Image comparison data:
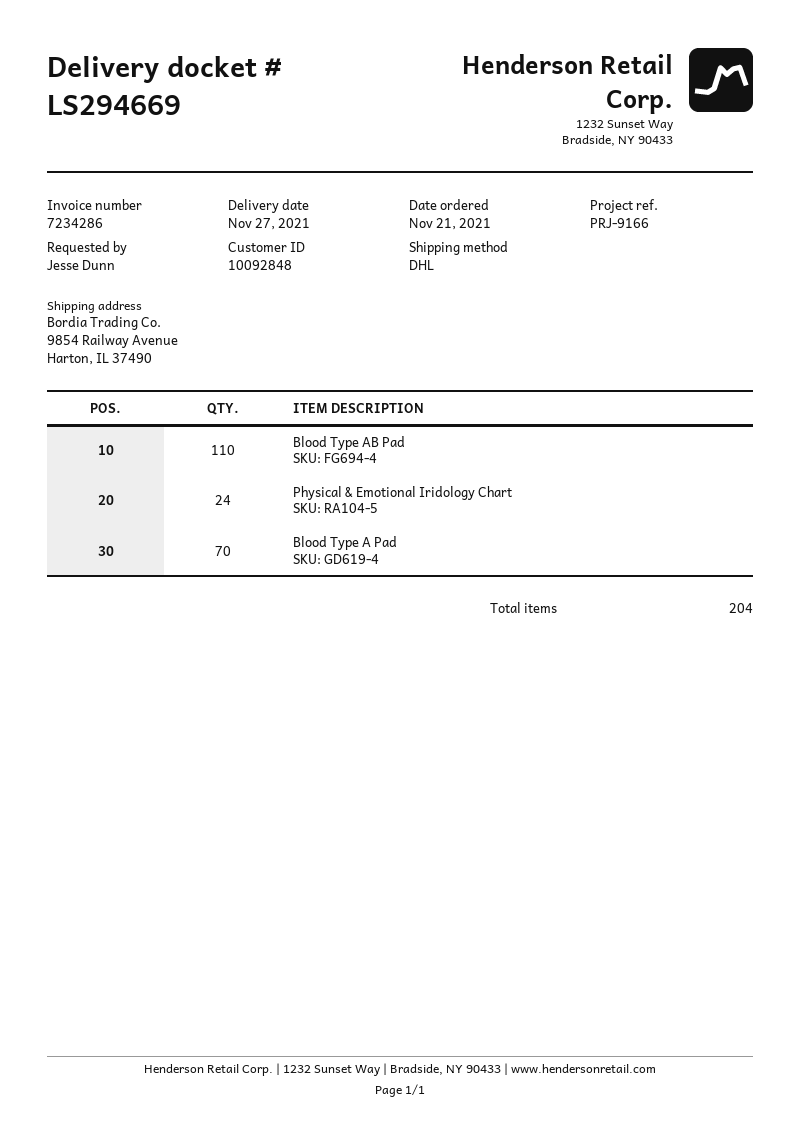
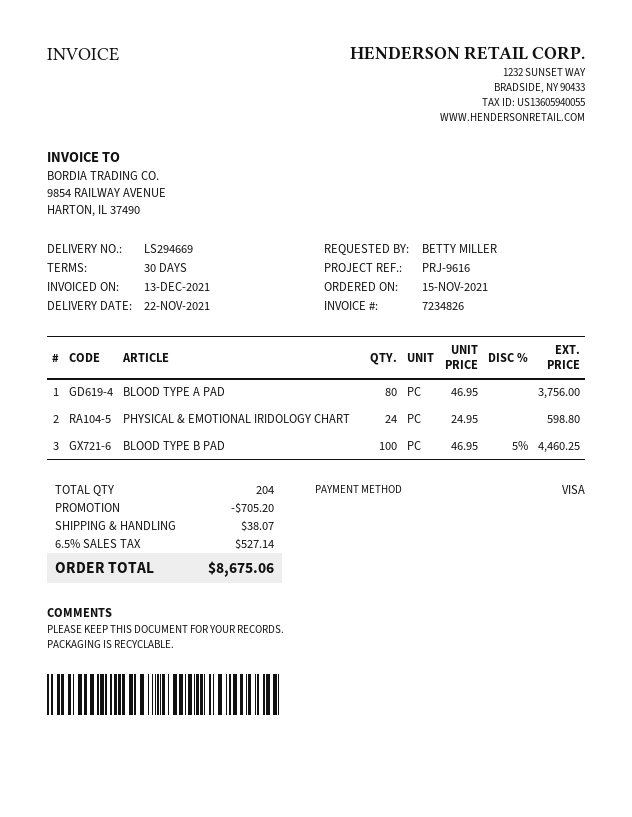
order date: 2021-11-21 -> 2021-11-15
delivery date: 2021-11-27 -> 2021-11-22
invoice number: 7234286 -> 7234826
reference: PRJ-9166 -> PRJ-9616
ordered by: Jesse Dunn -> BETTY MILLER
Blood Type AB Pad: 110 -> none
Blood Type A Pad: 70 -> 80
BLOOD TYPE B PAD: none -> 100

TASK INSTRUCTIONS: Leaving the pictures out, set down all of the data again exactly.

EXERCISE ANSWER:
order date: 2021-11-21 -> 2021-11-15
delivery date: 2021-11-27 -> 2021-11-22
invoice number: 7234286 -> 7234826
reference: PRJ-9166 -> PRJ-9616
ordered by: Jesse Dunn -> BETTY MILLER
Blood Type AB Pad: 110 -> none
Blood Type A Pad: 70 -> 80
BLOOD TYPE B PAD: none -> 100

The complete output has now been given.